START Data for this task

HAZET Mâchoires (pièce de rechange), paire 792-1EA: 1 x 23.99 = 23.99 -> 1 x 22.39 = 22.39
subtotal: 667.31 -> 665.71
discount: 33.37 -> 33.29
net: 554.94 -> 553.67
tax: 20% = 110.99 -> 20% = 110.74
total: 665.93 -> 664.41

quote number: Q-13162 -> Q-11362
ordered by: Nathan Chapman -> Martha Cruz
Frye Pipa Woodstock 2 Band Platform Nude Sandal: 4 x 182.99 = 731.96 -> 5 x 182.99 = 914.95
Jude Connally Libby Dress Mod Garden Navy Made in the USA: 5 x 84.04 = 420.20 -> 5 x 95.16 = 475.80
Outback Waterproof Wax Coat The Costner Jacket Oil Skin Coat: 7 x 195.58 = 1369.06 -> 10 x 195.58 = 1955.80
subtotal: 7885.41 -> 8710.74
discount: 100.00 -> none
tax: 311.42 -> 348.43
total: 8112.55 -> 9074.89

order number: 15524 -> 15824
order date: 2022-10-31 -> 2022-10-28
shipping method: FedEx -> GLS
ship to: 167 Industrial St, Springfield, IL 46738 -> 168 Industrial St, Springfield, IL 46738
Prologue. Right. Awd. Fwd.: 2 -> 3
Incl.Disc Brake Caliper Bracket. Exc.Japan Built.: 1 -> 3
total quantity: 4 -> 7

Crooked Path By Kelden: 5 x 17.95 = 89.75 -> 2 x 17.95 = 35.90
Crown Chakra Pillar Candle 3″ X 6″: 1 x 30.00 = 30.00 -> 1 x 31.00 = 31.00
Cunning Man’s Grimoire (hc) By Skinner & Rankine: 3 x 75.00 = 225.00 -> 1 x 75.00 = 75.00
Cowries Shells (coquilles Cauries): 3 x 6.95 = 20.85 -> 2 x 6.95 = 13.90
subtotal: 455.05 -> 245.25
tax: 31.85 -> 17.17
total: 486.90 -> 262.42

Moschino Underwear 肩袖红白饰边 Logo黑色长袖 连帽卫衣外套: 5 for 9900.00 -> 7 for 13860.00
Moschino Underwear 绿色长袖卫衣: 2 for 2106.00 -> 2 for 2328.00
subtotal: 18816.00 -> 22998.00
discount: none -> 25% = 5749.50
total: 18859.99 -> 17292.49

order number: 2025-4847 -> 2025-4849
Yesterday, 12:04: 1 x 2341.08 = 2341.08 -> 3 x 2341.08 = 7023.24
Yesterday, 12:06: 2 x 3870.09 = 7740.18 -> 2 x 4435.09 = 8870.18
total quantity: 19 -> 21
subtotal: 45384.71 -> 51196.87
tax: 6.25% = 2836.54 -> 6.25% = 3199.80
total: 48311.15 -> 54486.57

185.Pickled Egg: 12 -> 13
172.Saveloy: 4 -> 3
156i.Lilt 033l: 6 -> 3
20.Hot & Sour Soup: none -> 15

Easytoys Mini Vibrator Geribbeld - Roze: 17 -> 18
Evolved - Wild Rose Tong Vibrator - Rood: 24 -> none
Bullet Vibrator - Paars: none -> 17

END Data for this task

• Problem to solve
Among the lines above, show every one that contains the string "Vibrator".

• Your solution
Easytoys Mini Vibrator Geribbeld - Roze: 17 -> 18
Evolved - Wild Rose Tong Vibrator - Rood: 24 -> none
Bullet Vibrator - Paars: none -> 17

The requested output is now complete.